C’è ancora chi muore a Gerusalemme, c’è ancora chi muore per vivere a Gerusalemme: c’è chi vive per morire a Gerusalemme, perché non ne bastava una di Gerusalemme; ne occorrevano due: una per vivere, un’altra per morire. La prima è celeste, l’altra terrena. L’una per Dio, l’altra per gli uomini.

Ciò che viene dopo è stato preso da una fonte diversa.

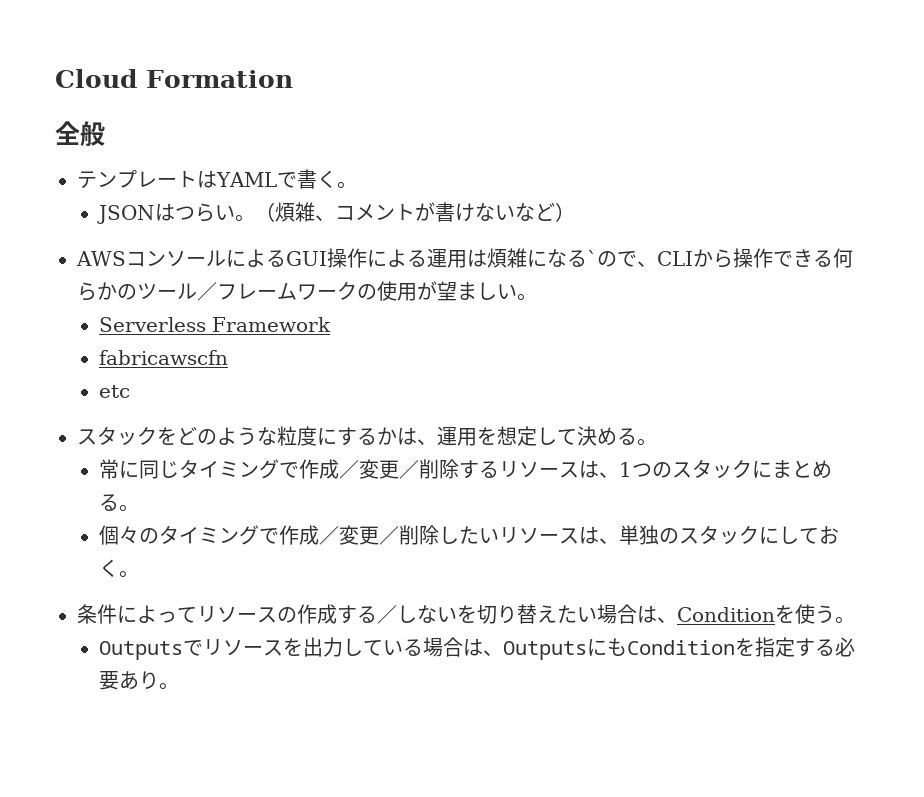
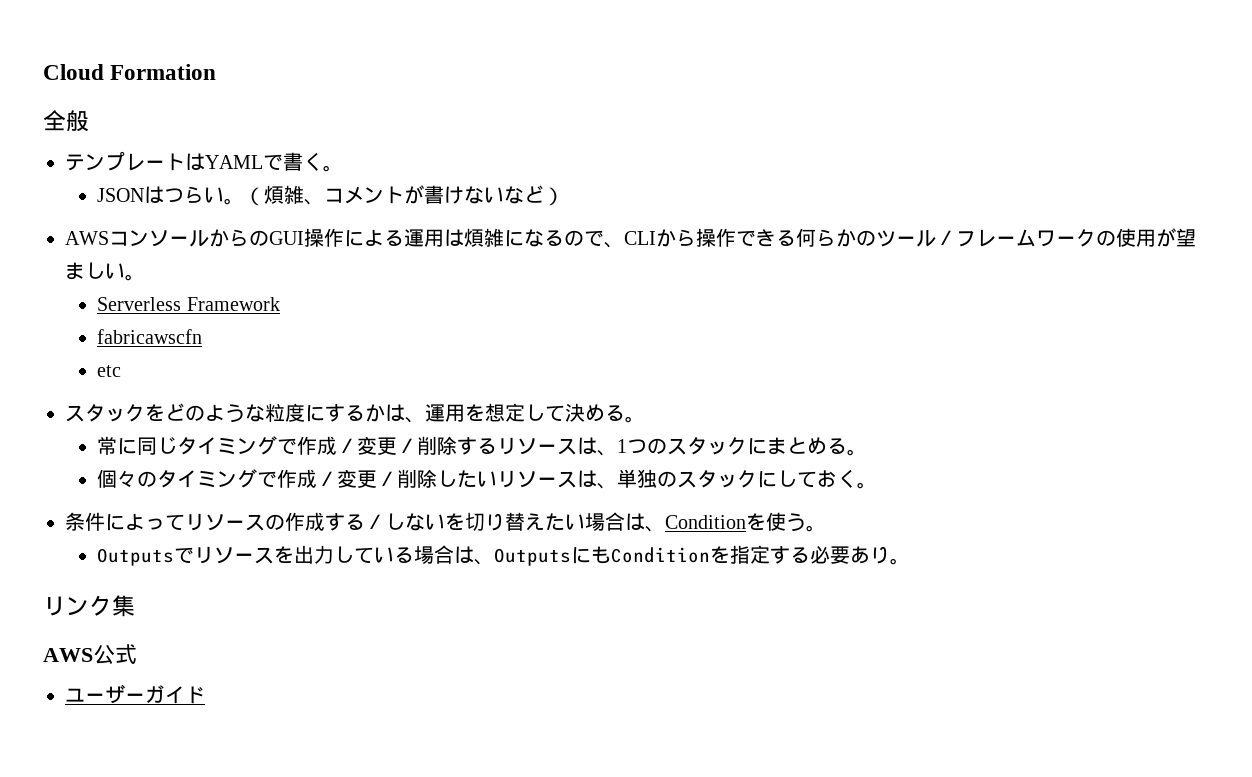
[225,249,286,267] による -> [209,229,269,247] からの
[586,250,597,266] ` -> (564, 238) none
(180, 686) none -> [43,595,135,617] [43,644,137,664] [65,684,205,704] // リンク集 // AWS公式 // ユーザーガイド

Il protagonista e un suo caro amico ora stanno in silenzio, come sospesi tra la vita e la morte, tra la Gerusalemme celeste e la Gerusalemme terrena, dopo che l’amico fraterno è stato mortalmente ferito da alcuni soldati ebrei. “Dissi a me stesso: ‘Si muore solo una volta se viene e forse non verrà. Li abbiamo colpiti… tra poco saremo a Sal Wan’. Ma dopo poco mi resi conto, sbalordito, che Fayiz camminava lento e si lamentava. Era rimasto indietro e quando mi voltai lo vidi che giaceva a faccia in giù sui sassi e i pruni. Il sangue scorreva sulla terra e sulla mitragliatrice gettata di lato. Gridai: ‘Fayiz, Fayiz!’ Tornai da lui e lo voltai sulla schiena. Mi trovai a gridare: ‘No, no, per Dio, non è possibile…no…'”.
Si combatte ancora per Gerusalemme, si combatte ancora.
Per tenere in pugno la terra dove poter vivere camminandoci sopra, e dove poter morire, venendoci seppelliti sotto: questo è il pensiero costante che domina l’animo del protagonista mentre trasporta il cadavere del suo amico.
Il silenzio, la morte, la sete di vendetta. E la voglia di ritornare a casa, alla propria terra, alla propria patria: questa è l’onda che agita l’anima del protagonista de La nave, mentre vedo passare, lentissimamente, l’Hercules, che ha navigato lungo il Mediterraneo, lungo rotte di uomini che ritornano a casa.
“Due matti in un deserto di morte. Quando me lo tolsi dalla schiena per riposarmi, giurai di tornare in qualche modo come invasore, come ladro, come assassino, tornare anche ucciso. Lo giurai su una roccia. La notte fu lunga e odiosa. All’alba passò un gruppo di combattenti. Nel pomeriggio di quel giorno consegnai il martire ai suoi insieme agli altri martiri. Tra pianti e singhiozzi placai il dolore con un giuramento che da più di quindici anni ricordo ogni giorno”.
Martiri per la propria terra. Il nostalgico desiderio di poter ritornare a Gerusalemme, alla propria terra, da dove si è fuggiti.
Il medesimo desiderio per il nostos, il ritorno, che prova Ulisse, dopo aver navigato lungo il Mediterraneo, verso la sua piccola isola, la sua terra, che sempre si estendeva nella sua anima.
“Lo stretto di Corinto è dietro di noi. Il mare greco ci avvolge nella notte di luna pieno di leggende. Leggende d’amore e morte. Il profumo della terra attrae Ulisse errante tra i pericoli del mare. Ci deve essere un ritorno, ci deve essere”.
Ormai l’Hercules è già lontana, già uscita dallo stretto di Corinto.
Rimango ancora qualche minuto, in raccoglimento, per ascoltare le brezze marine, e poi salgo sul pullman per dirigermi a Epidauro.